### WHAT THE EXERCISE ASKS
Find the line with "Cake And Confetti: 1" and the line with "total: 75.98 -> 76.76" in the entries below; output exactly those two lines, every line between them, and no others.

### WORKING DATA
-- Opening Marker --

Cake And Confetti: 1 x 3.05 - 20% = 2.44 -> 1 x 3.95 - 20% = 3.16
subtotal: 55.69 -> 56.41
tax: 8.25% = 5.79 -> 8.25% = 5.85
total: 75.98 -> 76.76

-- Closing Marker --
-- Opening Marker --

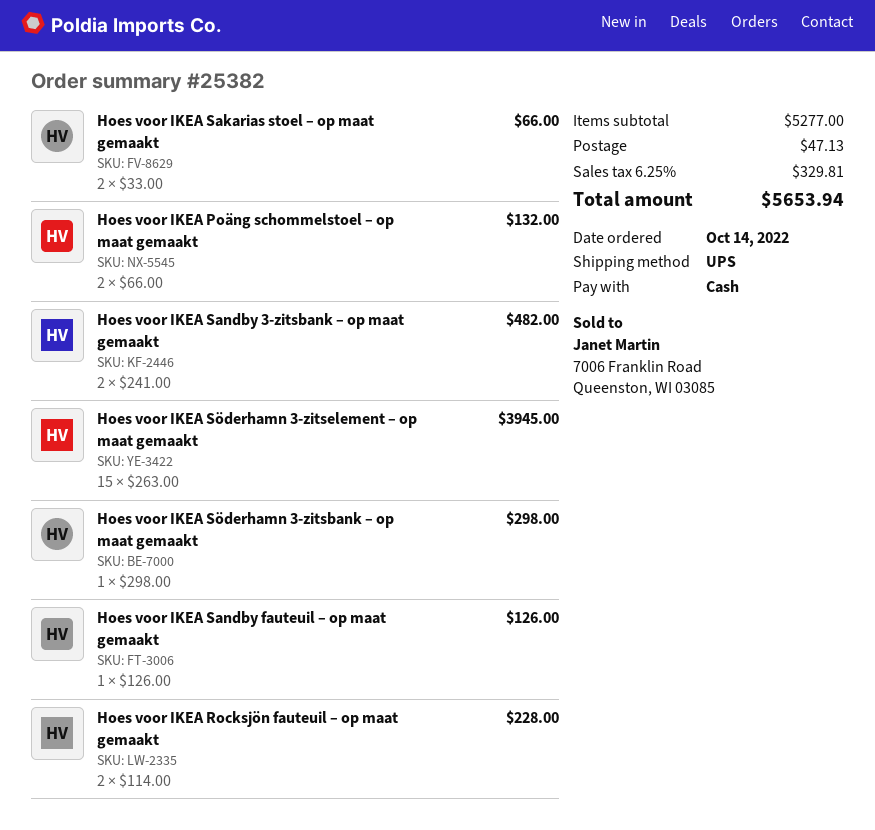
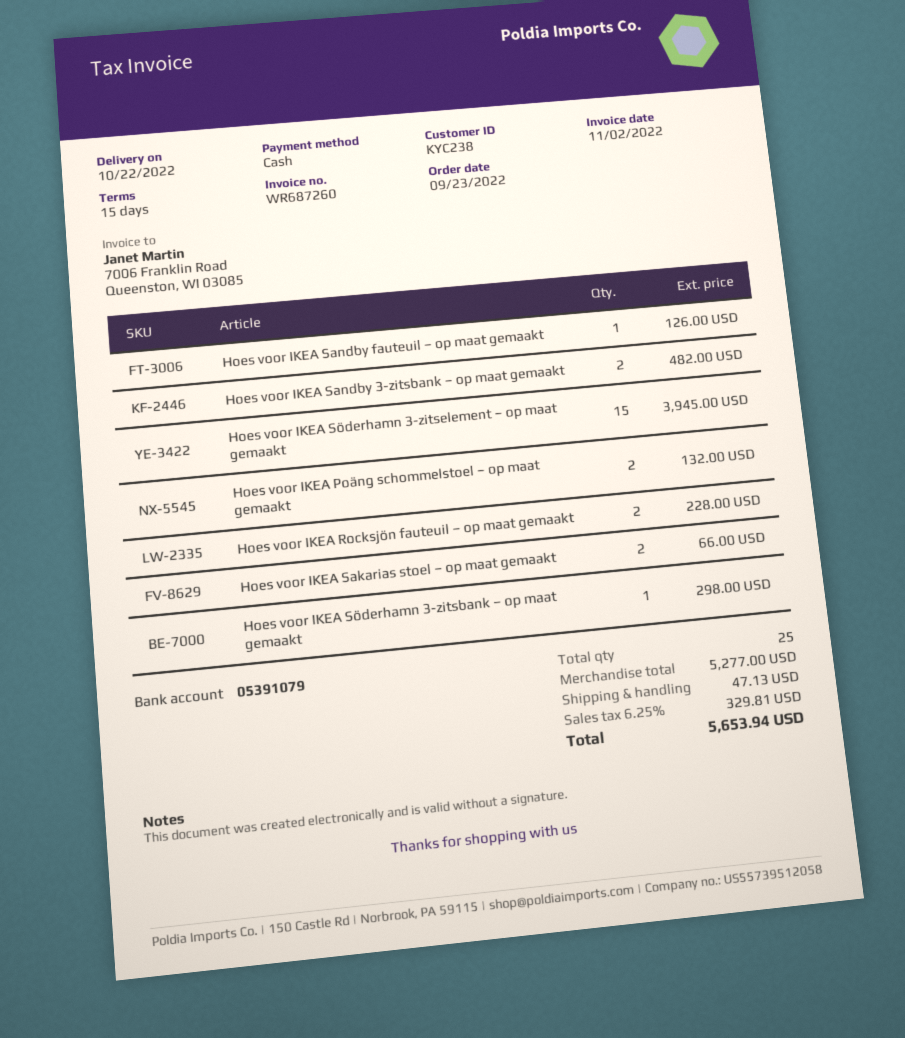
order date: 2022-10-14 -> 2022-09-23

-- Closing Marker --

### SOLUTION FOR THIS EXERCISE
Cake And Confetti: 1 x 3.05 - 20% = 2.44 -> 1 x 3.95 - 20% = 3.16
subtotal: 55.69 -> 56.41
tax: 8.25% = 5.79 -> 8.25% = 5.85
total: 75.98 -> 76.76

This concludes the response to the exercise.